BEGIN

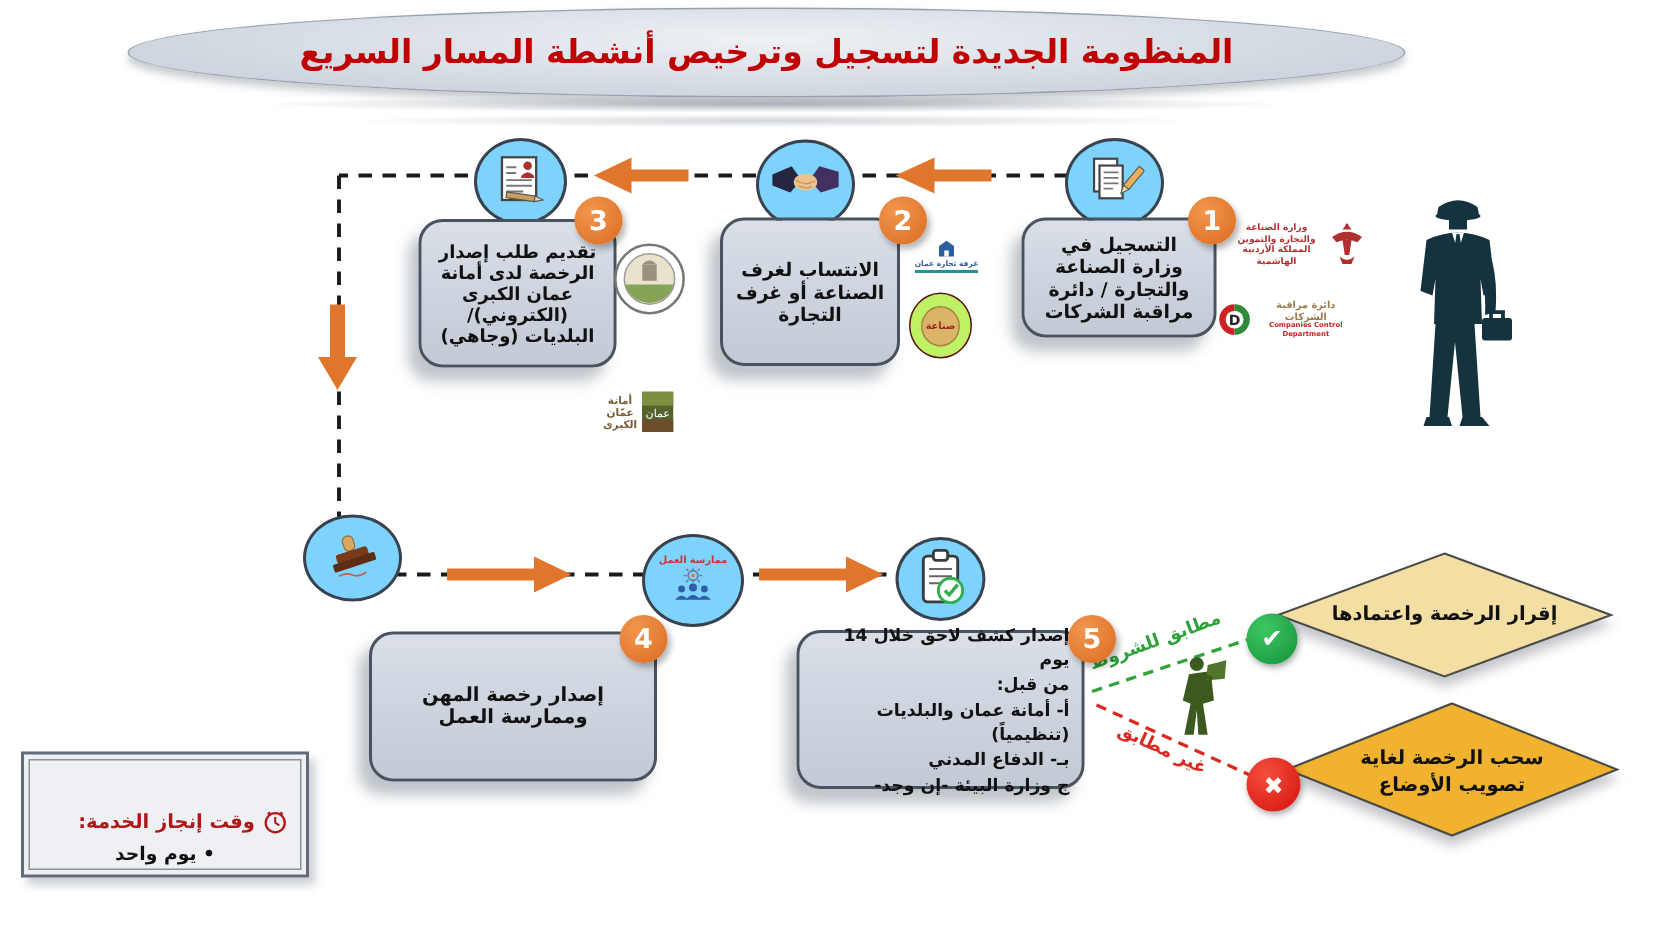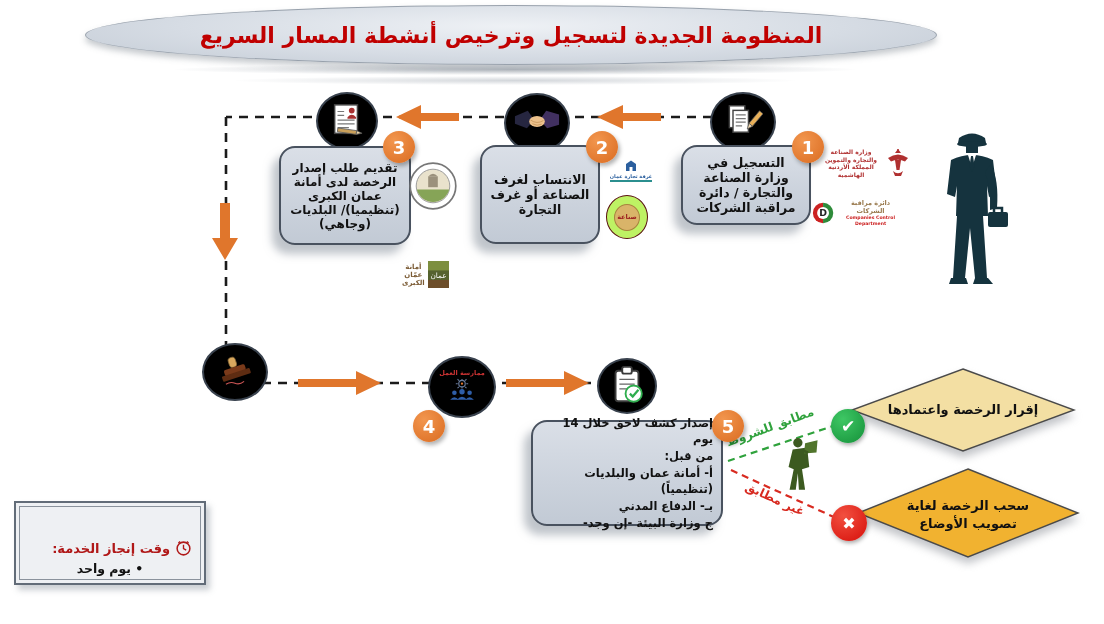--- a/index.html
+++ b/index.html
@@ -132,7 +132,7 @@
   </div>
 
   <div class="abs step-box" style="left:279px;top:146px;width:132px;height:99px;font-size:12px;">
-    <span>تقديم طلب إصدار الرخصة لدى أمانة عمان الكبرى (تنظيميا)/ البلديات (وجاهي)</span>
+    <span>تقديم طلب إصدار الرخصة لدى أمانة عمان الكبرى (الكتروني)/ البلديات (وجاهي)</span>
   </div>
   <div class="abs badge" style="left:383px;top:131px;">
     <span>3</span>

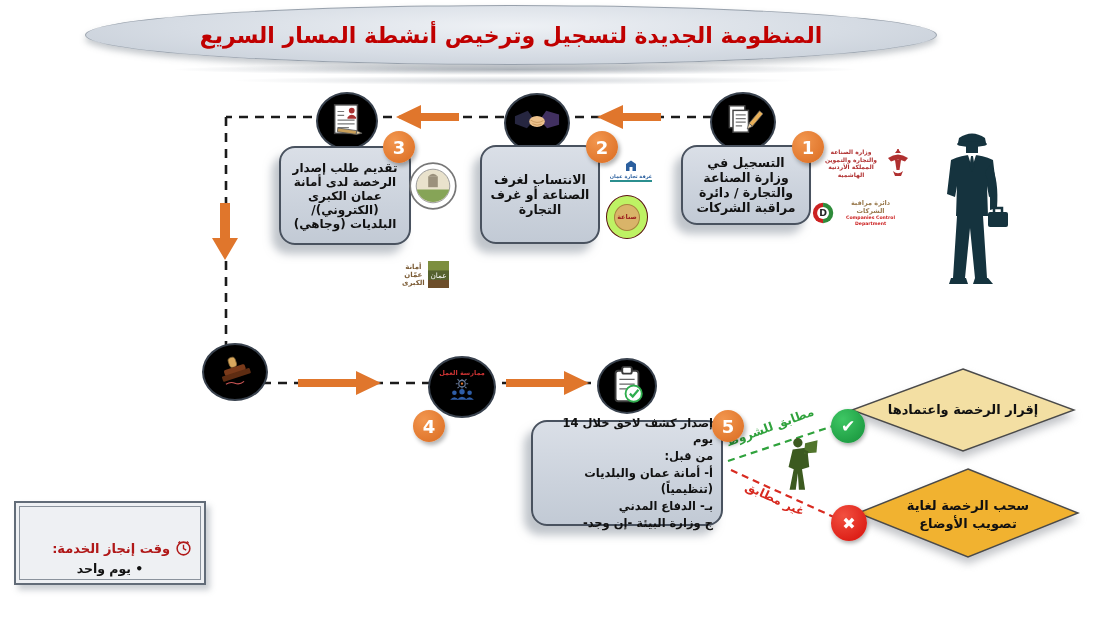--- a/index.html
+++ b/index.html
@@ -17,7 +17,7 @@
   .title-swoosh2{left:235px;top:76px;width:560px;height:9px;border-radius:50%;
     background:radial-gradient(ellipse at center,rgba(130,140,152,.35) 0%,transparent 72%);z-index:1;}
   
-  .node{background:#000000;border:2.5px solid #39424e;border-radius:50%;
+  .node{background:#7dd3fc;border:2.5px solid #39424e;border-radius:50%;
     display:flex;align-items:center;justify-content:center;z-index:2;text-align:center;}
   
   .step-box{background:linear-gradient(180deg,#dadfe7 0%,#cbd2dc 60%,#c2cad5 100%);

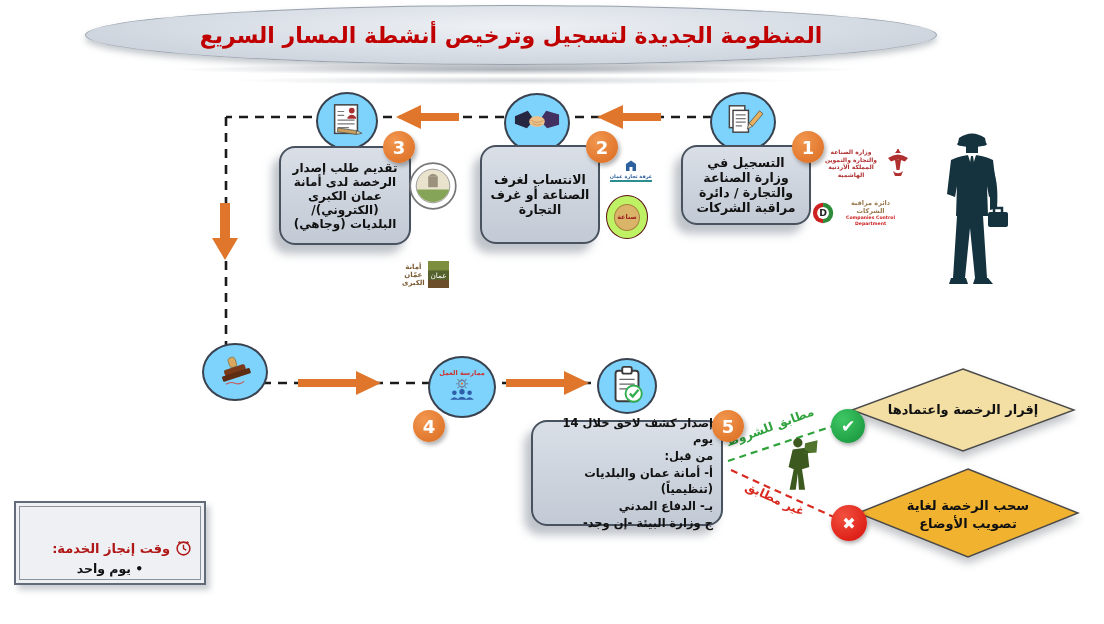--- a/index.html
+++ b/index.html
@@ -249,6 +249,9 @@
     </svg>
   </div>
 
+  <div class="abs step-box" style="left:246px;top:421px;width:192px;height:100px;font-size:13px;">
+    <span>إصدار رخصة المهن وممارسة العمل</span>
+  </div>
   <div class="abs badge" style="left:413px;top:410px;">
     <span>4</span>
   </div>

END

> Problem
Return a copy of each line of the material that holds the word "أمانة".

> Exercise answer
-    <span>تقديم طلب إصدار الرخصة لدى أمانة عمان الكبرى (تنظيميا)/ البلديات (وجاهي)</span>
+    <span>تقديم طلب إصدار الرخصة لدى أمانة عمان الكبرى (الكتروني)/ البلديات (وجاهي)</span>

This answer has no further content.